Thursday, February 12, 2009

Very purpley

While I'm here in Chicago with Jimmy, I have the supreme luxury of being able to plan my menus for the week.

I didn't realize how wonderful this process was until I took the time to pore over my cookbooks (at least, the ones I'm letting Jimmy "borrow" for the year) and clippings, dig through the archives of my favorite food blogs and pick out seven delectable offerings for the week. I even get to write them down and put together a grocery list so that I can get everything I need when I have access to stronger arms than mine for carrying groceries.

I understand that writing the above may strike you as rather strange, but I encourage you to give it a shot for one week before laughing at me too heartily. Instead of rummaging in cabinets every night to throw together a nutritious meal, frantically calling your significant other to pick up chicken or endives at the store on their way home, you can arrive home, stroll over to your list and have all of the ingredients needed to prepare any of seven outstanding offerings at hand.

In its own way, it's similar to channeling Julia Child--having your mise en place all set out and ready to go before you begin cooking. Which is, of course, something that I'm still working on.

I don't know why they don't call red cabbage purple.

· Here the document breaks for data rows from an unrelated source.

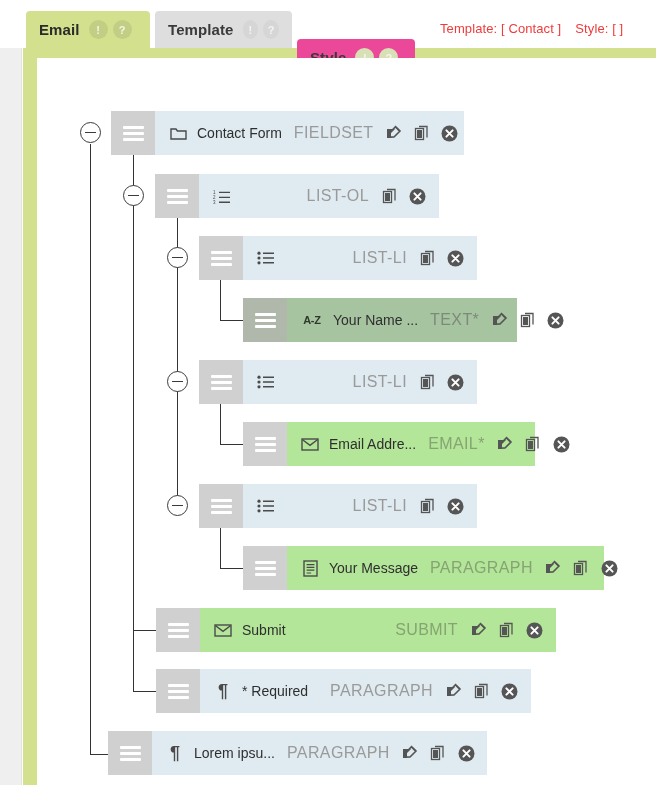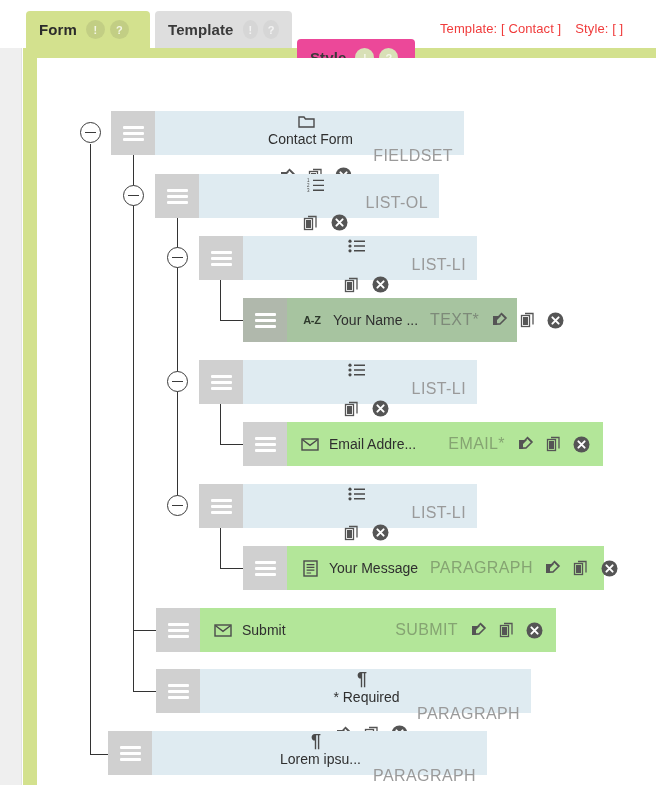--- a/index.html
+++ b/index.html
@@ -193,7 +193,7 @@
 <div class="tabbar">
 
   <div class="tab tab--form">
-    <span class="tab-label">Form</span>
+    <span class="tab-label">Email</span>
     <span class="badge on-green">!</span>
     <span class="badge on-green">?</span>
   </div>

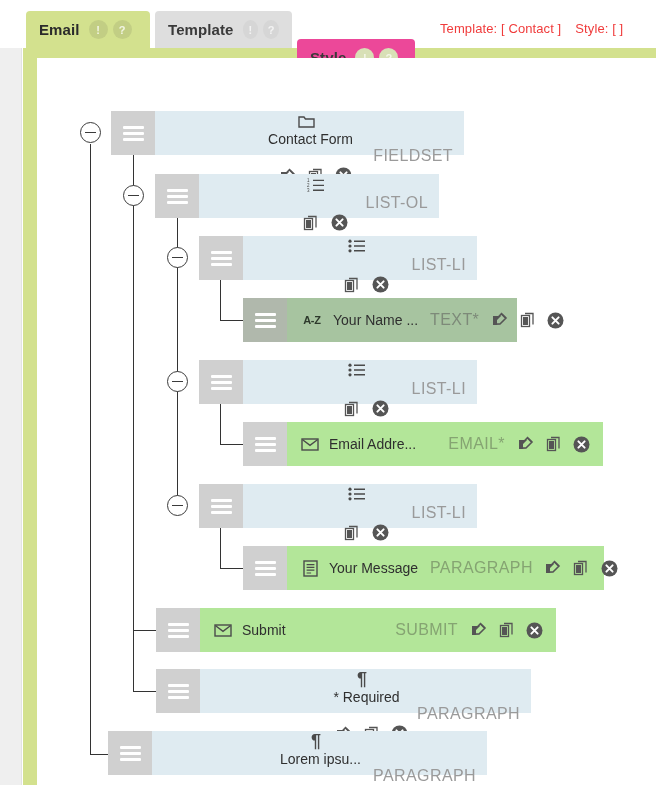--- a/index.html
+++ b/index.html
@@ -133,7 +133,7 @@
     box-sizing: border-box;
     min-width: 0;
   }
-  .body.bg-blue  { background: #dfebf1; flex-direction: column; }
+  .body.bg-blue  { background: #dfebf1; }
   .body.bg-green { background: #b3e699; }
   .body.bg-sel   { background: #a7c4a0; }
 

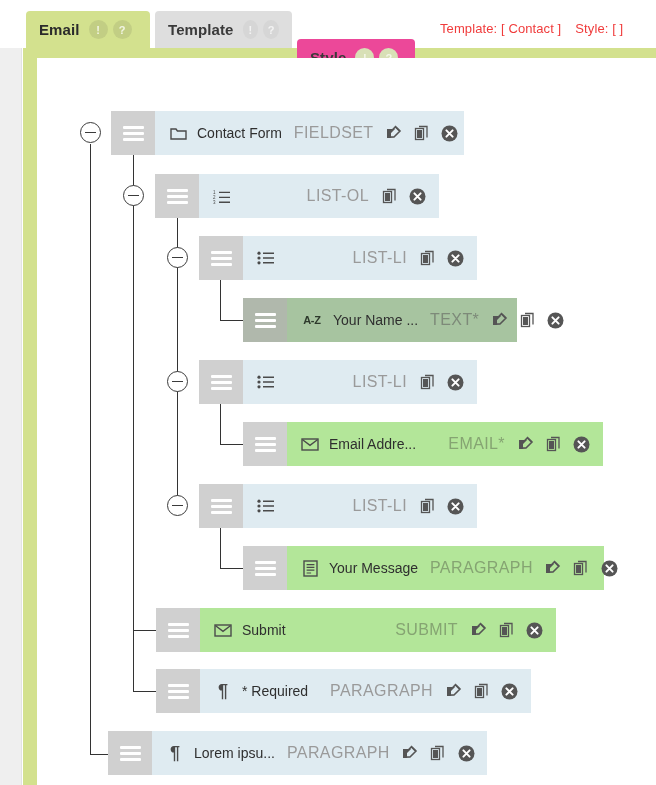--- a/index.html
+++ b/index.html
@@ -434,7 +434,7 @@
     </div>
   </div>
 
-  <div class="node" style="left:206px; top:364px; width:360px;">
+  <div class="node" style="left:206px; top:364px; width:292px;">
     <div class="handle">
       <span class="bars">
           <i></i>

I mean, look at that rich color!

The second I cut in to it I just stopped, then immediately went to find a camera to document its colorful innards.

It has been my personal goal to cram as many fresh vegetables into Jimmy's body as humanly possible before he goes back to his frozen dinner habits once I leave (happily, they're things like these burritos, which I can get behind). Accordingly, the vast majority of my dinners have come from Chez Panisse Vegetables.

I was looking for something quick and filling after an Argentine tango lesson one Thursday night and my eyes landed on the seductive-sounding Warm Cabbage, Apple and Onion Slaw.

It was the perfect thing to warm us up what with the brutally cold weather we were having. The crisp cabbage played against the silky texture of the onions, while the sweetness of the apples went perfectly with the vinegar's much-needed kick of acidity.

Pair this with a glass of bright white wine, and you're set, fortified and ready to pull out those cookbooks and clippings once again.

Warm Cabbage, Onion and Apple Slaw
Adapted from Chez Panisse Vegetables by Alice Waters

1 medium yellow onion, peeled and sliced thinly
1 medium head of red (or green) cabbage
2 large sweet apples (I think I used Fuji), peeled, cored and sliced thinly
1 Tbs. olive oil
2 tsp. white wine vinegar (to taste, I may have used a bit more)
1 Tbs. water (or more as necessary)
Salt and pepper

Tear off any of the loose outer leaves of the cabbage and discard. Cut the cabbage in half through the core, then cut out the white core section. Slice the cabbage as thinly as you can.

Heat the olive oil over medium-high heat in a large saute pan. Add the onions, and cook until they are translucent and just starting to brown. Add the apples and saute everything together for 1 minute. Add the cabbage, S&P, vinegar and water to the pan and stir to mix well. Turn the heat up to high and continue stirring until the cabbage is barely cooked through (it should retain a little crunch).

Taste and correct for seasonings, adding a bit of vinegar or S&P as necessary.

Serves 4-6 as a main.

Note: I served this by itself the first night, and it was delicious. It was also lovely alongside roasted chicken the following night. Alice Waters suggests serving it with pork or duck and playing around with different vinegars. Balsamic seems like it'd be great in this.

P.S. For those of you out there who think I'm going about this backwards, that I should go buy what's fresh and then plan my menu accordingly, try not to think too low of me. I agree with that, and as such, am doing my best to pick out recipes featuring vegetables that are in season. We all do the best we can.